Records for this task
——————
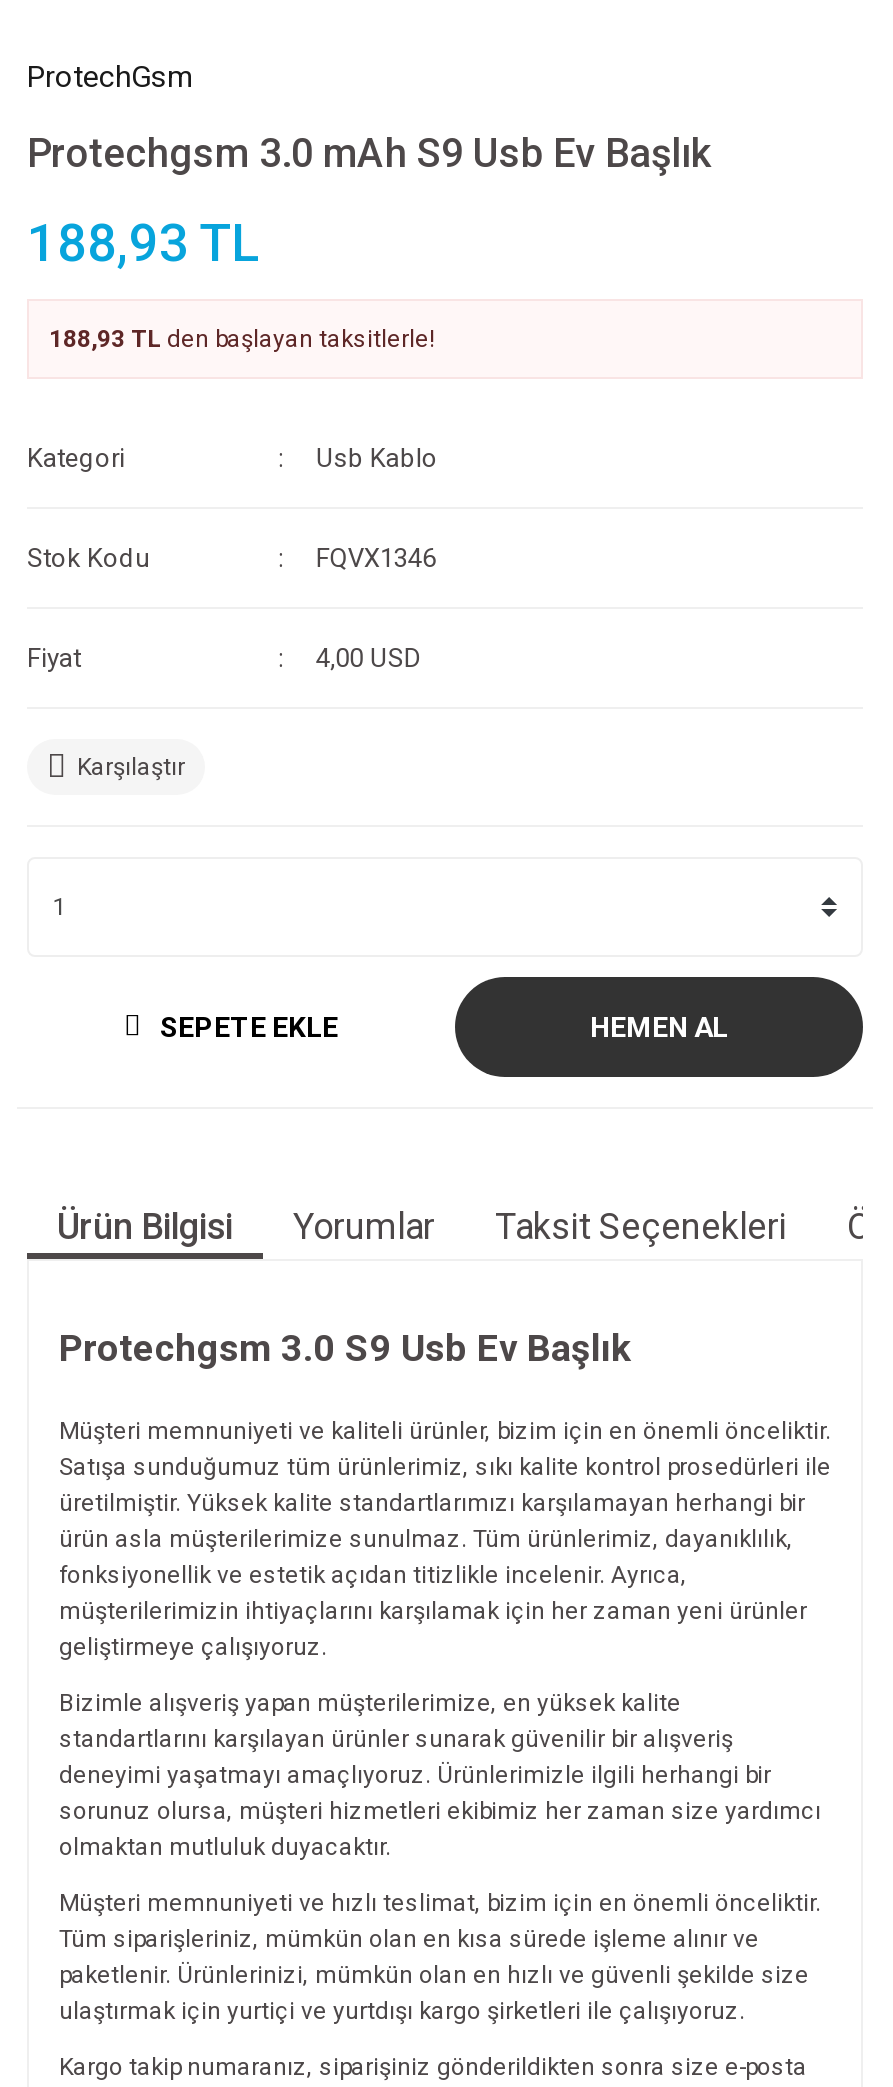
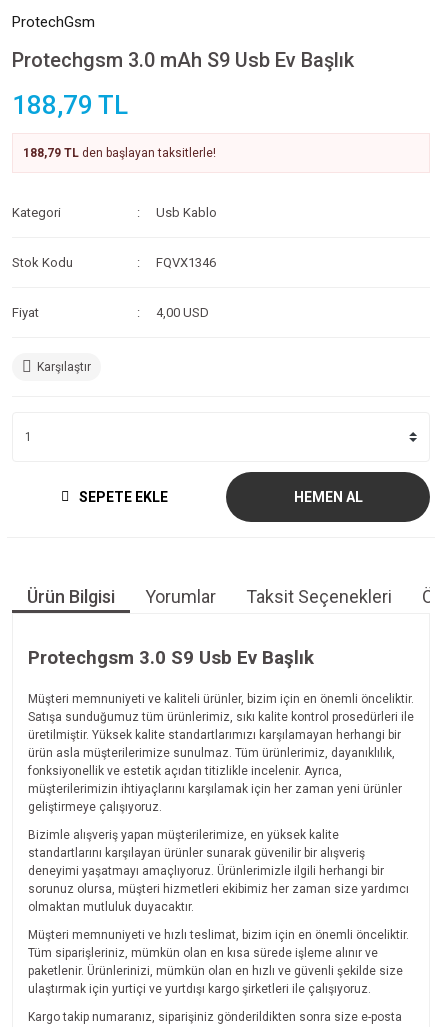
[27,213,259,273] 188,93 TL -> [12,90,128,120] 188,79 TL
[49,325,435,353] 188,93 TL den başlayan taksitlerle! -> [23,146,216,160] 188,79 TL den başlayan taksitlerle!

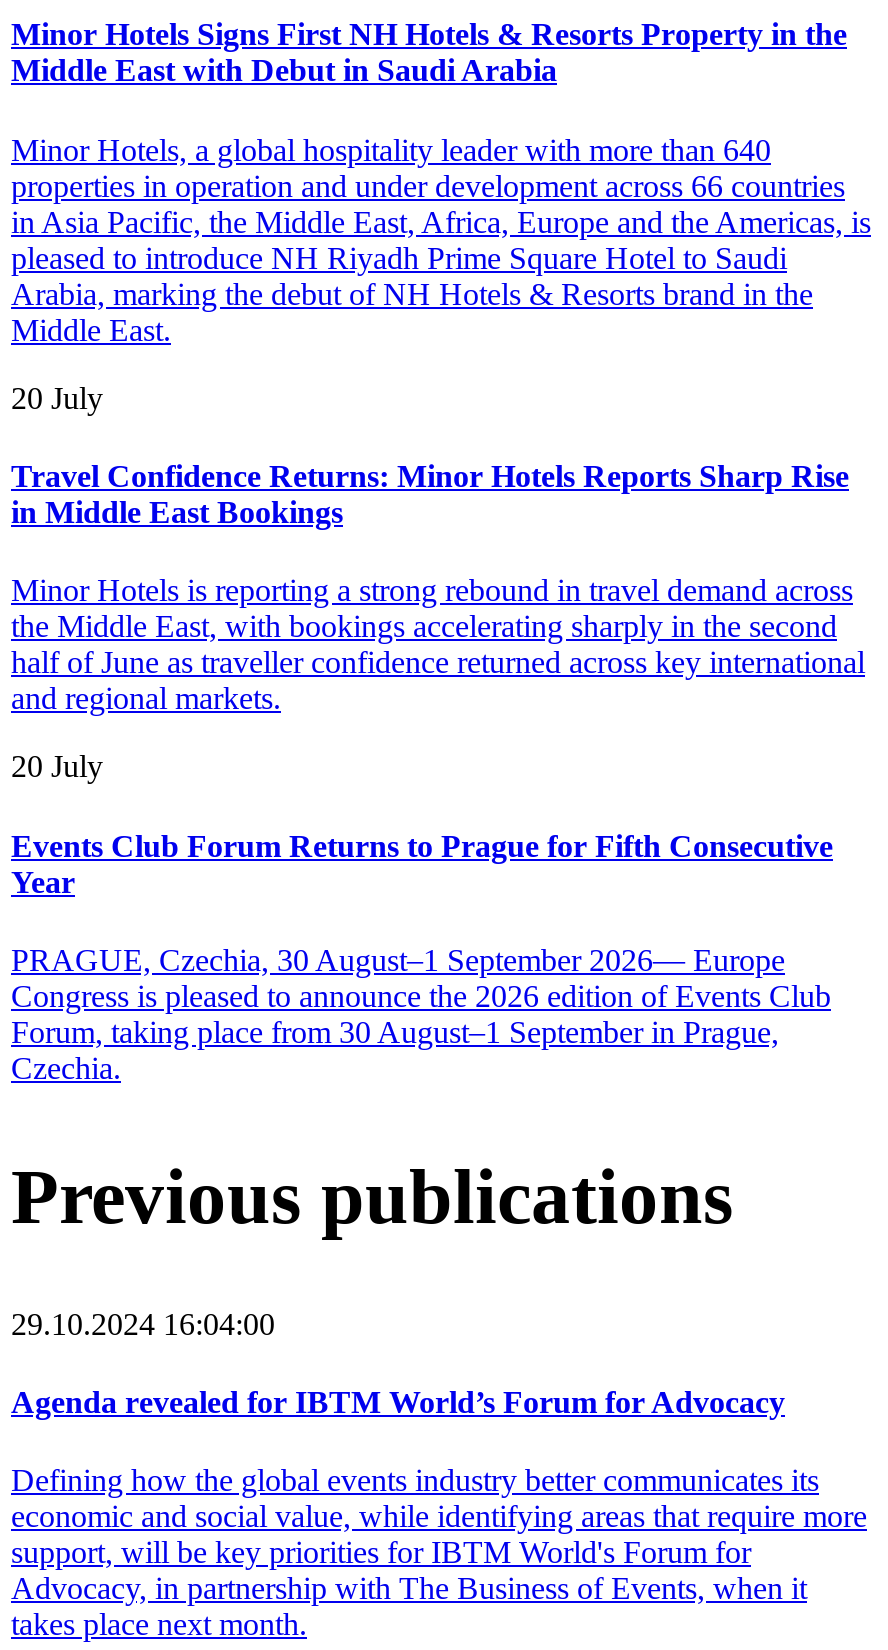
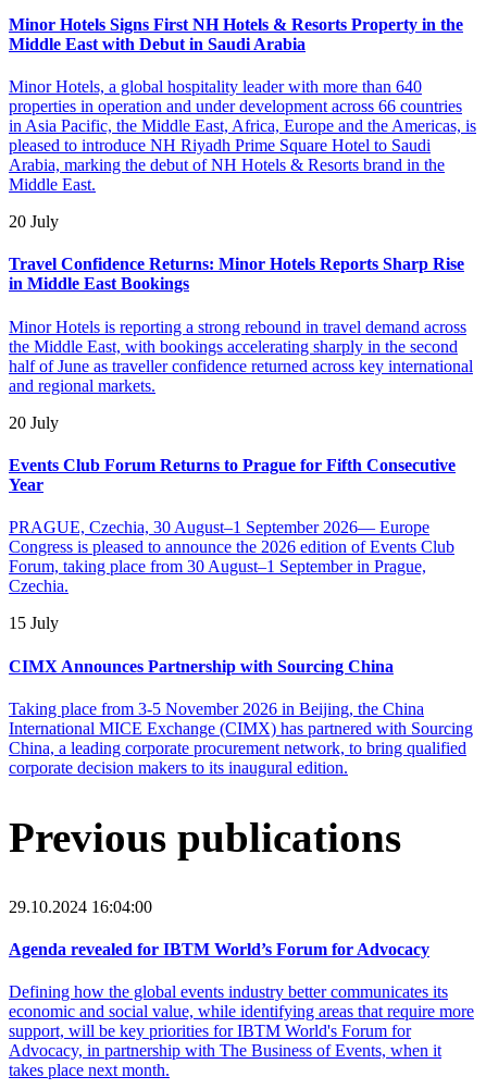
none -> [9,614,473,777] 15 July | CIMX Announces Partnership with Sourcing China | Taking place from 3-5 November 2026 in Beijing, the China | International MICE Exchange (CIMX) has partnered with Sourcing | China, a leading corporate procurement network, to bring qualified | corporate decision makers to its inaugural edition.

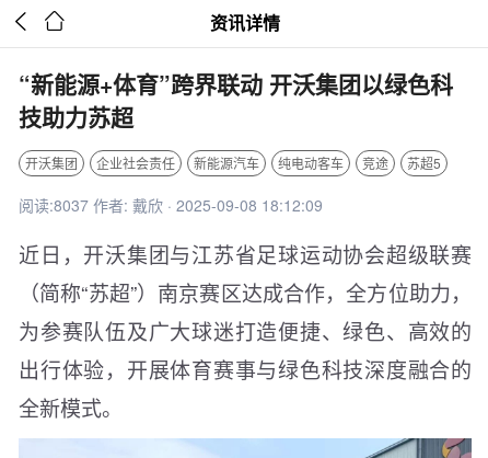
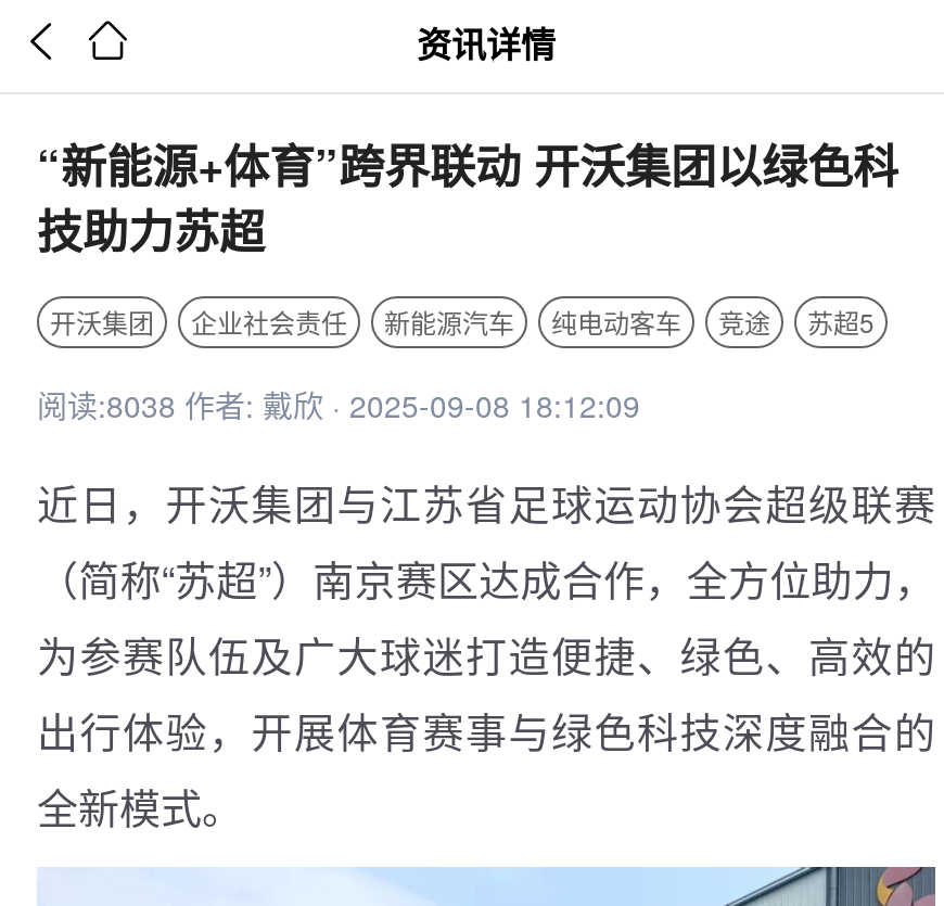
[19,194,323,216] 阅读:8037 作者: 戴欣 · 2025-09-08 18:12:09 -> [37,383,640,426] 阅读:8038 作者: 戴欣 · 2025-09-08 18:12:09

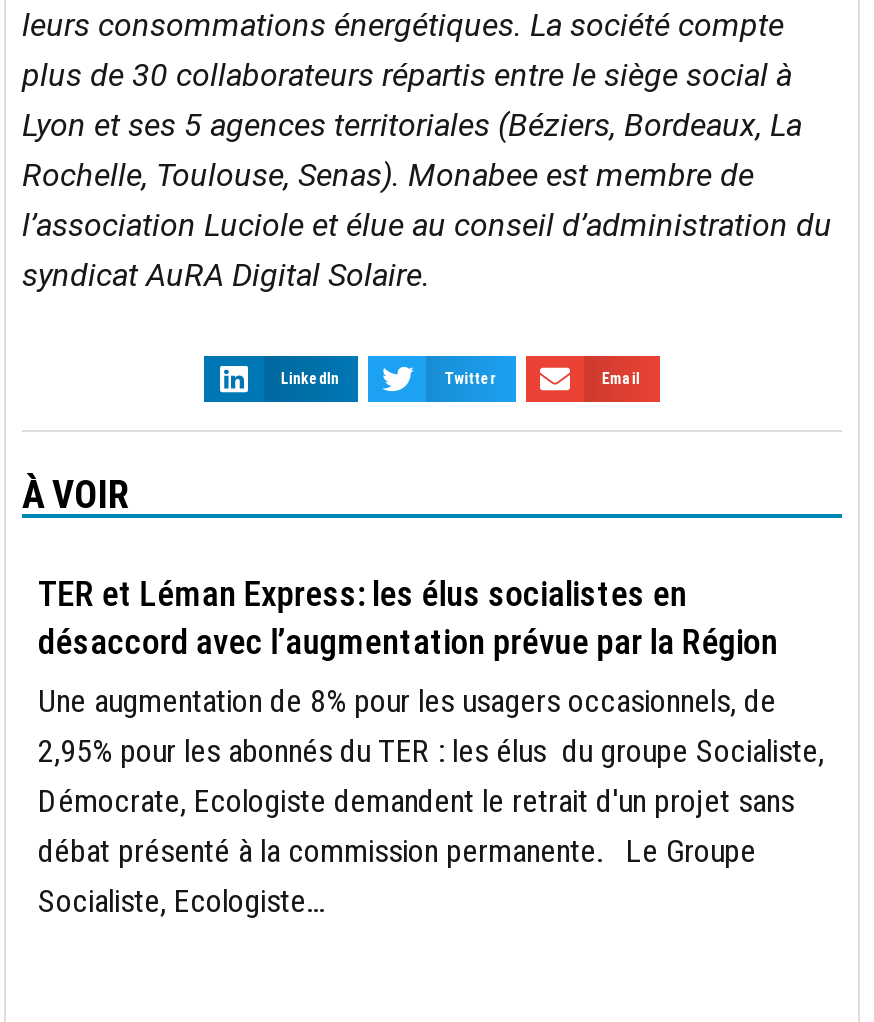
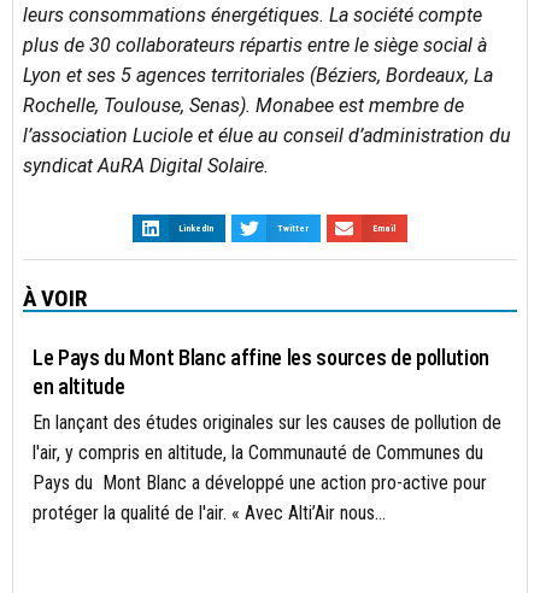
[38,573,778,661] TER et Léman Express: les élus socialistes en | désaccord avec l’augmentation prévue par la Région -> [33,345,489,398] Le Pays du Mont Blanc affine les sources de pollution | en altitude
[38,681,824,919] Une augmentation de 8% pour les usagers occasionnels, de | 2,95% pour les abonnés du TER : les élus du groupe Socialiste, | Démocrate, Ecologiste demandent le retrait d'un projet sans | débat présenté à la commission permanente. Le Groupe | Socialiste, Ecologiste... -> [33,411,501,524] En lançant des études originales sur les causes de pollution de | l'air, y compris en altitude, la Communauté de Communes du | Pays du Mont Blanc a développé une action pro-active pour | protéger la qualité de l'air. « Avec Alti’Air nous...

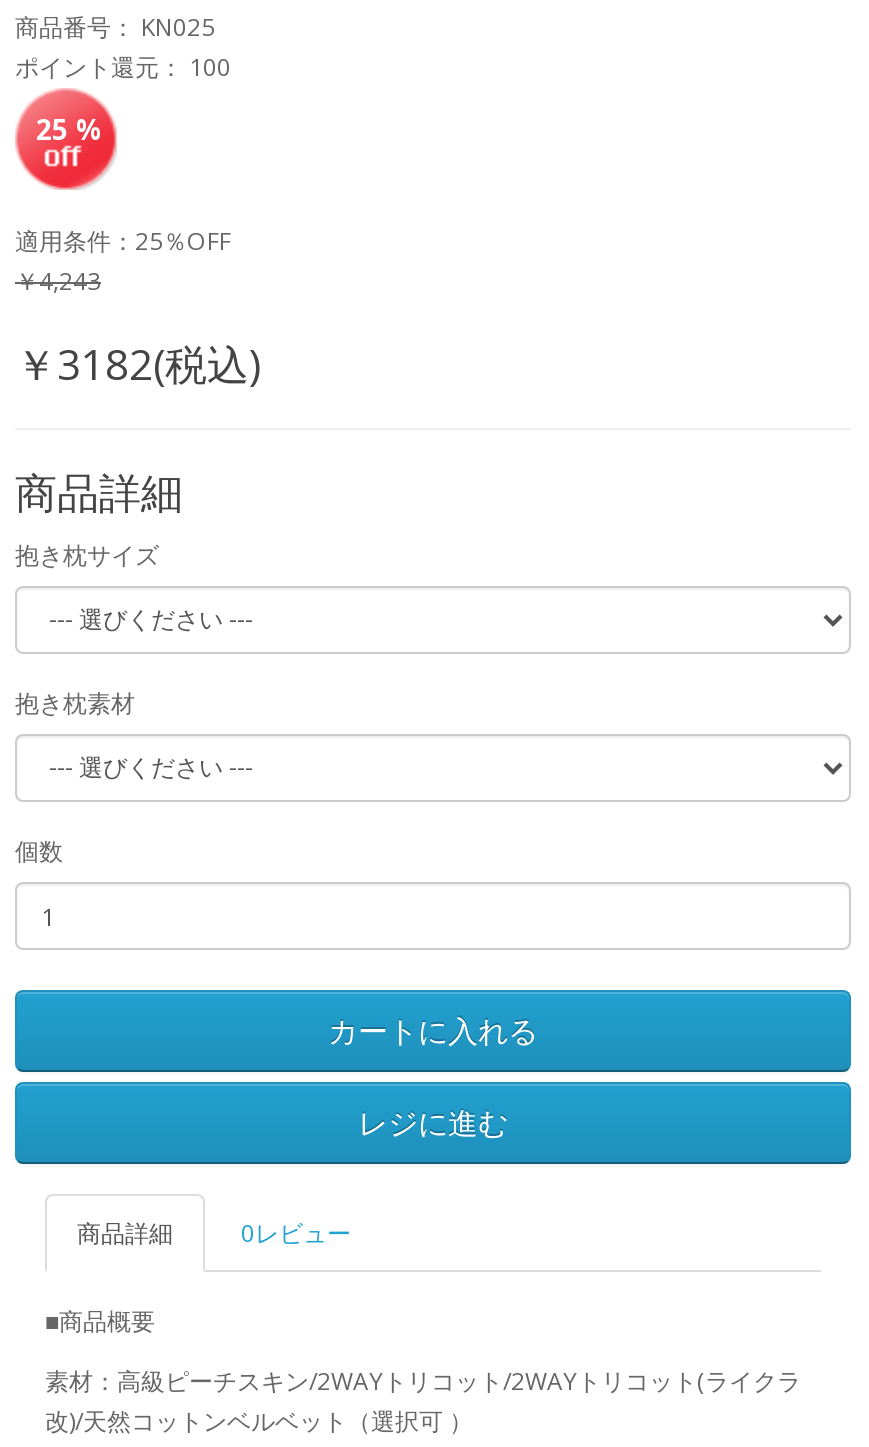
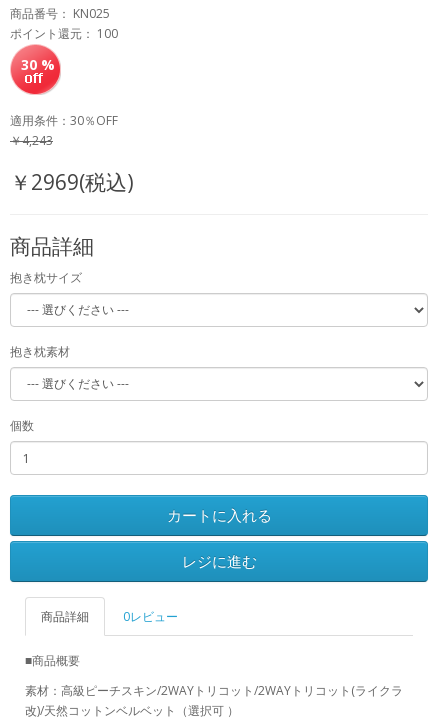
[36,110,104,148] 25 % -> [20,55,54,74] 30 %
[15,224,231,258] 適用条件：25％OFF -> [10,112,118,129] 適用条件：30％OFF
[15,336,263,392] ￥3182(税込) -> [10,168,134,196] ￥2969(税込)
——————
Instructions for the task
A single number is expected: the count of lines in the preceding entries that contain "Pays".

Reply to the exercise
2